Fotoblicke: erwachen

Fotoblicke: erwachen

Heute gibts keinen langen Blogbeitrag (der ist aber schon im Entstehen ;-)), sondern ich präsentiere euch einfach ganz kurz ein Bild und seine Entstehungsgeschichte. Einer meiner bisher beeindruckendsten „Fotoblicke“ aus dem Jahr 2021.

„Ob wir heute nochmal die Sonne sehen?“ – wenn du um 4 Uhr früh aufstehst, damit du um 5 Uhr für eine Sonnenaufgangswanderung starten kannst und unsicher ist, ob die Sonne überhaupt durch die Wolken kommt… dann kannst du es wortwörtlich nur sportlich nehmen, wenn’s nichts mit dem Sonnenaufgang wird. Denn zumindest den Morgensport hast du dann schon hinter dir.

Die Wettervorhersage war so naja, kein Regen aber vermutlich auch nicht wirklich viel Sonne. Manchmal gehts aber nicht nur darum, ob die Wetterkarte das „Go“ gibt, sondern einfach darum rauszukommen. Im Dunklen zu einer Wanderung aufzubrechen und mitzuerleben, wie die Natur erwacht und der Tag beginnt, ist ein Erlebnis das ich jedem ans Herz legen kann. Für mich noch schöner: wenn ich das ganze vom Gipfel eines Berges beobachten kann. Also wurde der Fotorucksack am Vorabend gepackt:

  • Kamera (Sony a7III)
  • Weitwinkelobjektiv (Sony 20mm f1.8)
  • Standard-Objektiv (Sony 24-105mm f4)
  • Tele-Objektiv (Sigma 100-400mm f5.6-f6.3)
  • Filterset (Graufilter und Grauverlaufsfilter)
  • Stativ
  • warmes Gewand für den Gipfel (die Tour fand im Spätwinter statt)
  • Stirnlampe
  • und in der Früh kamen dann noch Tee und Frühstück dazu

Um kurz vor 5 waren wir dann am Parkplatz und sind dann auch gleich losmarschiert – schließlich wollten wir pünktlich am Gipfel sein. Auch wenn die Sonne sich vielleicht nicht zeigen würde. Als wir dann oben angekommen sind, war erstmal wirklich nicht arg viel Spannung am Himmel zu sehen. Aber dann ging es los!
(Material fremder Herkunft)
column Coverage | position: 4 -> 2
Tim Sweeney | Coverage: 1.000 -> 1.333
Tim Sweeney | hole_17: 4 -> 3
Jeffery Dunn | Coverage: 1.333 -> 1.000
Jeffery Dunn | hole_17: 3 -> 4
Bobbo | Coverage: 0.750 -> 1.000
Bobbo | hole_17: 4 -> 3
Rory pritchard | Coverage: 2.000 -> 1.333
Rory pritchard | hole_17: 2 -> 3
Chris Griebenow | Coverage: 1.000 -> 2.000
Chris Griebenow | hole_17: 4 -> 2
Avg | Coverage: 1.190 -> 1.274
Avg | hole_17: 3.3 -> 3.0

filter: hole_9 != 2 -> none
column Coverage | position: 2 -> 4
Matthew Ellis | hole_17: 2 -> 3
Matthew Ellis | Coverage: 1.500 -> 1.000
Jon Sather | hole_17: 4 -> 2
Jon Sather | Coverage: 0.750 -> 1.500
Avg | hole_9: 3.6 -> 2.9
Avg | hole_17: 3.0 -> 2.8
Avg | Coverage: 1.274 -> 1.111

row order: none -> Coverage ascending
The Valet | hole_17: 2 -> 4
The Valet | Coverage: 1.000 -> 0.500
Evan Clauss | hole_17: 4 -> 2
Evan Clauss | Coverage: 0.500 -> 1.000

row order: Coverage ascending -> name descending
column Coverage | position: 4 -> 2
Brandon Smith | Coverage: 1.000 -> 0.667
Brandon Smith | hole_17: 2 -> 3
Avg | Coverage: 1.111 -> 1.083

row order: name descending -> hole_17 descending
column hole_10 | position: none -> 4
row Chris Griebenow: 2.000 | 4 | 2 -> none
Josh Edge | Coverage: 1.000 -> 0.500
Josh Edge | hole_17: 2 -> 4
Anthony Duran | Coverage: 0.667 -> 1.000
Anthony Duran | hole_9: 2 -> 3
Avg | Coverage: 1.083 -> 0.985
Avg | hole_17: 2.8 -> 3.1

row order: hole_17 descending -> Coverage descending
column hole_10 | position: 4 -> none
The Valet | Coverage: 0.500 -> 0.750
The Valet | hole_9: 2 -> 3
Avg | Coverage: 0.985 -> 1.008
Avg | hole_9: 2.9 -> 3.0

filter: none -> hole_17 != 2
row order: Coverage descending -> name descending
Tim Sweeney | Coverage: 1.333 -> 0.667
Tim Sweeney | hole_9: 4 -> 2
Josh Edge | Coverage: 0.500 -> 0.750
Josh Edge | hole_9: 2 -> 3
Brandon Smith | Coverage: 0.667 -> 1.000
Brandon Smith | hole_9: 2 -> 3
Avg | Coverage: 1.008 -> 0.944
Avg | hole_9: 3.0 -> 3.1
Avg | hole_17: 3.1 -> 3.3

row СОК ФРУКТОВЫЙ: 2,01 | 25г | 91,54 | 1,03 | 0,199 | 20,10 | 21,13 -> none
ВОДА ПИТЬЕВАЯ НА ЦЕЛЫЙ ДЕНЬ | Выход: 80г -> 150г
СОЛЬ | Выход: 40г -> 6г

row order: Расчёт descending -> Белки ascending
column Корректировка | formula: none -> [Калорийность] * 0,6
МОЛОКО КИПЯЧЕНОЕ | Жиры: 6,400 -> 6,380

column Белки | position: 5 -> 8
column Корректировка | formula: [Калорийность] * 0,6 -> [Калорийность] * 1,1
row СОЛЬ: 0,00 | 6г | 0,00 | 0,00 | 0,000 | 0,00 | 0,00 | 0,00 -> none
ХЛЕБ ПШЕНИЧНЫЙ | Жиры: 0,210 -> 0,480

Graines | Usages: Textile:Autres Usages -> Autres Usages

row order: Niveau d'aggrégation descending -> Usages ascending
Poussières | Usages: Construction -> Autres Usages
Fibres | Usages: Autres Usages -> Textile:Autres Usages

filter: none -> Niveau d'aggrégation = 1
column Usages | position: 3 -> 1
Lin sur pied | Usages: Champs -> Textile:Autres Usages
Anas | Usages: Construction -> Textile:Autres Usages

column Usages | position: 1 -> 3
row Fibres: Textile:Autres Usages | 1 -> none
Ich habe selten so schöne Lichtstimmungen gesehen, wie an diesem Morgen!

Das Bild ist mit dem Teleobjektiv aufgenommen, die Brennweite sind 252mm. Dadurch können störende Elemente durch eine geschickte Wahl des eher engen Bildausschnitts ausgeblendet werden. Zusätzlich wirkt die Landschaft durch die lange Brennweite verdichtet. Das Bild ist eher dunkel gehalten (Belichtungszeit 1/13s bei ISO 100 und wenig Umgebungslicht), dadurch wird die intensive Farbe des Himmels noch verstärkt, da die dunklen Bergrücken am Rand wie eine Vignette wirken.

Für mich war dieser Sonnenaufgang wieder einmal der Beweis dafür, dass es sich auch auszahlt, unterwegs zu sein selbst wenn der Wetterbericht nicht mit 100%iger Sicherheit tolles Fotowetter vorhersagt!

Hinweis: Da in diesem Beitrag Marken genannt oder verlinkt wurden, handelt es sich um Werbung. Unabhängig davon, ob es eine Gegenleistung gab oder nicht.

This Post Has 2 Comments

  1. Wow, wahnsinns Stimmung. Die Bergkette die hinten verschwindet aber auch noch gut erahnen lässt.

    1. Danke! Es war ein wirkliches Glück so eine Stimmung zu erleben!